**DESCRIPTION OF THE TASK**
Print the records below exactly. Omit every picture.

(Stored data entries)
====================

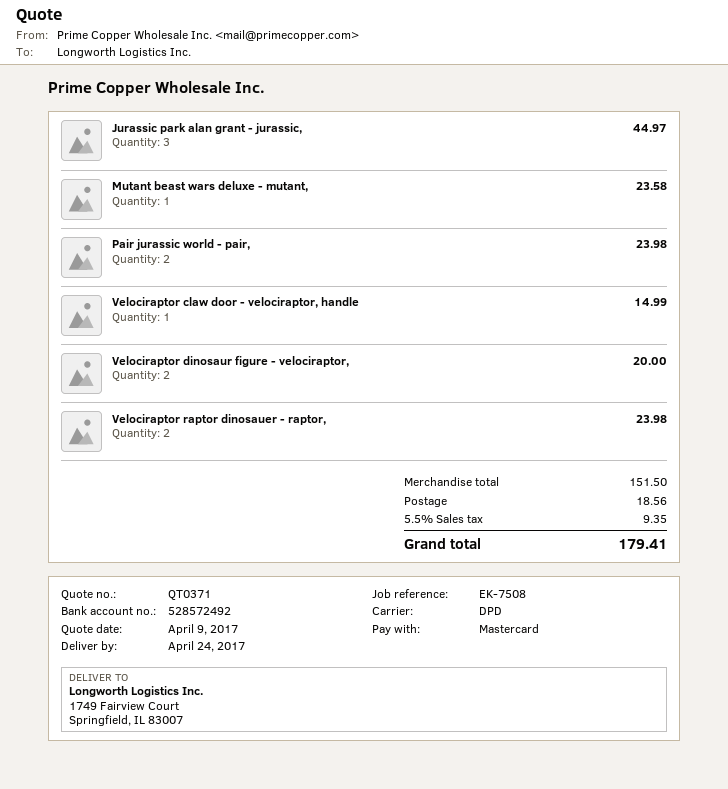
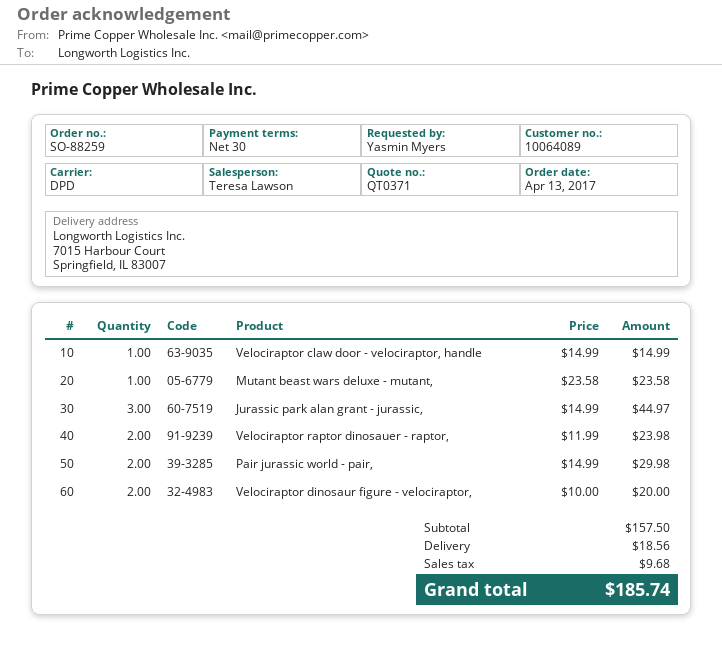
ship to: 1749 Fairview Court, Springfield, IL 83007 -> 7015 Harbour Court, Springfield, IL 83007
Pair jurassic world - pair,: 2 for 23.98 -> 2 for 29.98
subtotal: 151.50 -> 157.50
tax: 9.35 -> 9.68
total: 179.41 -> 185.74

====================

**SOLVED PROBLEM**
ship to: 1749 Fairview Court, Springfield, IL 83007 -> 7015 Harbour Court, Springfield, IL 83007
Pair jurassic world - pair,: 2 for 23.98 -> 2 for 29.98
subtotal: 151.50 -> 157.50
tax: 9.35 -> 9.68
total: 179.41 -> 185.74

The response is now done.